- What the task requires -
Reproduce each line from the records that holds "matches".

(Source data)
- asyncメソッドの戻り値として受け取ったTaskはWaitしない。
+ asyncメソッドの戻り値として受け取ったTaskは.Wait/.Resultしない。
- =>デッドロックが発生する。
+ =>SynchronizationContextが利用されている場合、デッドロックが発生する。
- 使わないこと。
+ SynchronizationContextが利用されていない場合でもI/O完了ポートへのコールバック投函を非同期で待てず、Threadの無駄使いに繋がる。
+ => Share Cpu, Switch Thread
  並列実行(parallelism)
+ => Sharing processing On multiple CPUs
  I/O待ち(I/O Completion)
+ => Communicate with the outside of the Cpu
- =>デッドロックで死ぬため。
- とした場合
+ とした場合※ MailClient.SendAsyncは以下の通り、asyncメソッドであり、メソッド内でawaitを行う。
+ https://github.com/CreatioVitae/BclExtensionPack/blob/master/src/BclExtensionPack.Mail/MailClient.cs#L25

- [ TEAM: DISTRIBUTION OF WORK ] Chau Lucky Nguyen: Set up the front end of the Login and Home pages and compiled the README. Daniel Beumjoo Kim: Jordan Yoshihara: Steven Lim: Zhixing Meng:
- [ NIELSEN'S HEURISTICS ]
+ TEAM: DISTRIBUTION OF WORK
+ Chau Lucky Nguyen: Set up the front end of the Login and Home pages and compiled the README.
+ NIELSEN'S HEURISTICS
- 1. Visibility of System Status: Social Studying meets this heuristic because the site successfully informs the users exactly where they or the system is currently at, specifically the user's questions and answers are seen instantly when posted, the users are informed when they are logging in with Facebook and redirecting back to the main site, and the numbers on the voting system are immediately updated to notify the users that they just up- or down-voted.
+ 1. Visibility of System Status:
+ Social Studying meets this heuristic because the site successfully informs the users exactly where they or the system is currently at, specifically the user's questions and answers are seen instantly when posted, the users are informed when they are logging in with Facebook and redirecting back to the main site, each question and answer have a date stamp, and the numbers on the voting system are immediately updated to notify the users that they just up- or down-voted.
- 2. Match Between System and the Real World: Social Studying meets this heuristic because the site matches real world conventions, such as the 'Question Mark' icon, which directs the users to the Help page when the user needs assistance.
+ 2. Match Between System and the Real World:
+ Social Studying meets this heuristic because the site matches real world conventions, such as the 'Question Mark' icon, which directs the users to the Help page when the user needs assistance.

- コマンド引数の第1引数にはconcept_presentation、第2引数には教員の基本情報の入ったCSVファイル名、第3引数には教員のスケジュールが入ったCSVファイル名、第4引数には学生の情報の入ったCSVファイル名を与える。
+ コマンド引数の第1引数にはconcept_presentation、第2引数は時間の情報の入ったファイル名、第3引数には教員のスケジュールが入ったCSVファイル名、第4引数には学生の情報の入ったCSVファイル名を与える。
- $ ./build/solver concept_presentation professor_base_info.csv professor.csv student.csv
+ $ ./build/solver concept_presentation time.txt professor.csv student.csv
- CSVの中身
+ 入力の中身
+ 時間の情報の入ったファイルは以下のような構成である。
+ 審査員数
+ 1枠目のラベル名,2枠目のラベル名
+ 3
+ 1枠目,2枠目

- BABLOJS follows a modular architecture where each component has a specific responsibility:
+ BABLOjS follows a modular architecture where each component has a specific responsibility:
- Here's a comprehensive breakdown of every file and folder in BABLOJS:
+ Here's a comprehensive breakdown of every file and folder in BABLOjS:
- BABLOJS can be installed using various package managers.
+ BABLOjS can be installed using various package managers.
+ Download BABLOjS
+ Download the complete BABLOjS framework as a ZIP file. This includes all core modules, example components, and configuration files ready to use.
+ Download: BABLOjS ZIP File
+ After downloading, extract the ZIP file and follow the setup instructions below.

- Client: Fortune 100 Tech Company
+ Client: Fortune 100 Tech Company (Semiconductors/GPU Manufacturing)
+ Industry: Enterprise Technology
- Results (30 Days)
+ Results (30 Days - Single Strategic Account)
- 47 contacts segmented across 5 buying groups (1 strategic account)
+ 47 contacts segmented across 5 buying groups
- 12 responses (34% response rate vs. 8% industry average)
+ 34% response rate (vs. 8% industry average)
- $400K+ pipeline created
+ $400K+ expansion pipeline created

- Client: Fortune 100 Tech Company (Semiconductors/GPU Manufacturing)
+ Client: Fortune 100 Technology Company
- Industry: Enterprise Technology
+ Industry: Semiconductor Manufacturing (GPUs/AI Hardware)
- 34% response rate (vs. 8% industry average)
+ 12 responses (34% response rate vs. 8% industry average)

- Exercise response -
- 2. Match Between System and the Real World: Social Studying meets this heuristic because the site matches real world conventions, such as the 'Question Mark' icon, which directs the users to the Help page when the user needs assistance.
+ Social Studying meets this heuristic because the site matches real world conventions, such as the 'Question Mark' icon, which directs the users to the Help page when the user needs assistance.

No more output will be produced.